CMO Council study reveals the painfully obvious

By Kristin Zhivago on Dec 7, 2005

The CMO Council and MarketBridge just conducted a study to determine how marketing is perceived and how marketers think they're doing. The results agree with what I've observed for many years: the very nature of marketing has changed and many marketers haven't changed with it.

The web has changed the way people buy, forever. We all know it. We all do it ourselves. We research, using the web, before we buy. We Google, we hunt around, we click from one site to another in search of the product or service we need. As we hunt, we get our first glimpse of a company's home page and decide, in an instant, if the company should be trusted with our money and credit card information. That's the buyer's side of the story.

On the seller's side of the equation, CEOs are only interested in hiring marketers who understand this shift in buyer behavior, embraced it a long time ago, and have been aggressively learning and applying online marketing techniques ever since - including email marketing, SEO, landing pages, pay-per-click, blogs, viral marketing, and website conversion.

When the web first emerged, CEOs saw that digital marketing methods could give them the accountability that they were never able to get from the old loosey-goosey style of marketing. They continue to insist on accountability. Never mind that the website visitor is anonymous; that response to email campaigns has dwindled to direct-mail levels with the proliferation of spam; that people don't want to have to register in order to shop; that real website accountability takes time, money, and expensive software. CEOs don't care. They're in a "make it so" mood. "If you can't prove it pays, you can't make the play," is the CEO's mantra.

Contrast this with the fact that 73% of the 400 marketers polled in the CMO study say that they "have no formal marketing performance scorecard" to rate their department's performance, and you can see why less than 10% of the survey respondents from large companies said their marketing group was "highly influential and strategic." Less than half felt their teams were "well regarded and respected."

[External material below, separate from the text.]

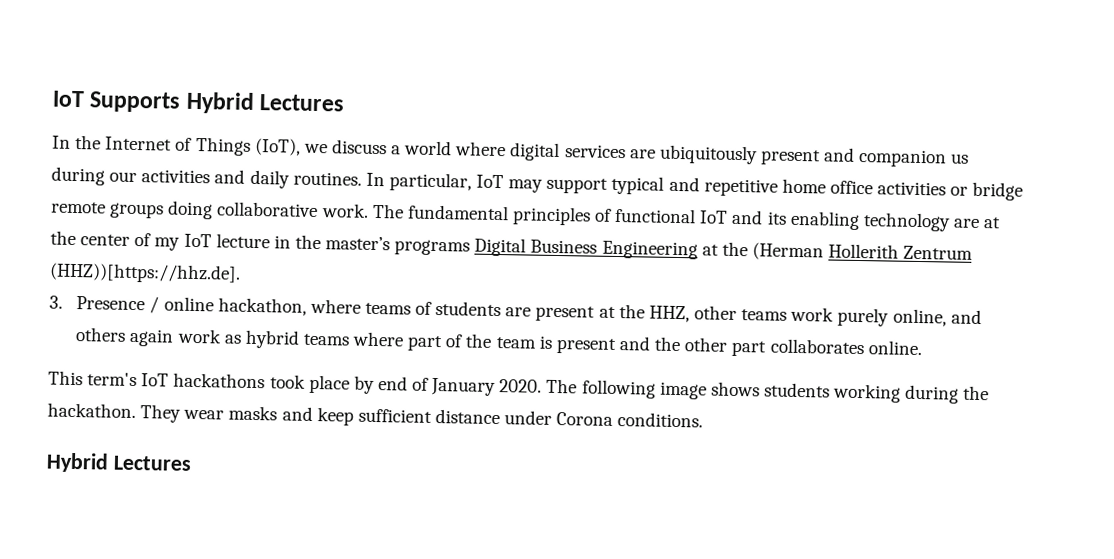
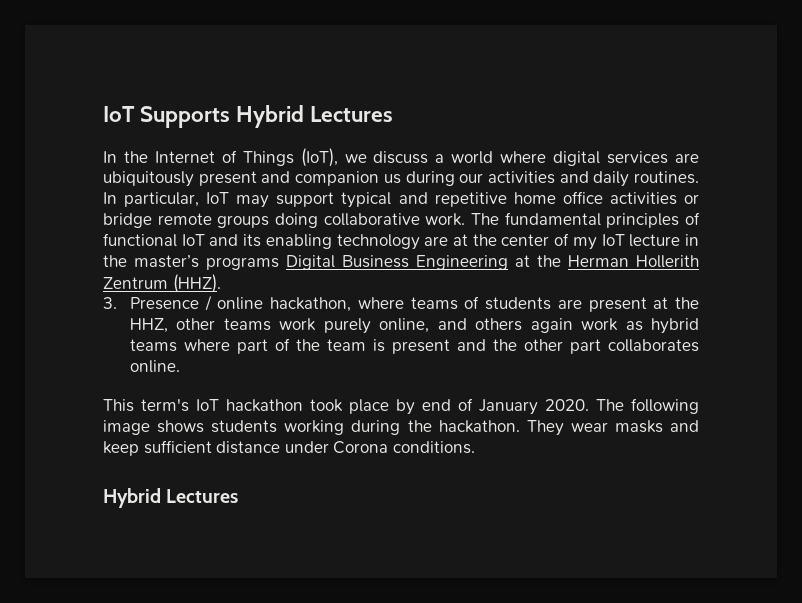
[751,242,824,261] (Herman -> [568,255,629,267] Herman
[49,262,241,284] (HHZ))[https://hhz.de]. -> [172,274,221,293] (HHZ).
[173,372,266,389] hackathons -> [226,399,303,412] hackathon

Years ago I said that marketing had shifted from "80% creative and 20% logistics" to "80% logistics and 20% creative." CEOs hiring marketing managers are now looking for candidates who are logistically sophisticated. One candidate, who is a top condtender for a job I'm helping a client fill, has a BA degree in marketing and logistics, and an MBA in marketing and finance.

Those who got into marketing because they "like working with people" are struggling now. Their only hope is to start thinking more like a finance person and to become the company's expert on the customer (by personally interviewing customers every single week). Otherwise, they will find themselves replaced by someone who has an MBA in marketing and finance, has kept up with the latest technologies, and persistently and consistently listens to customers.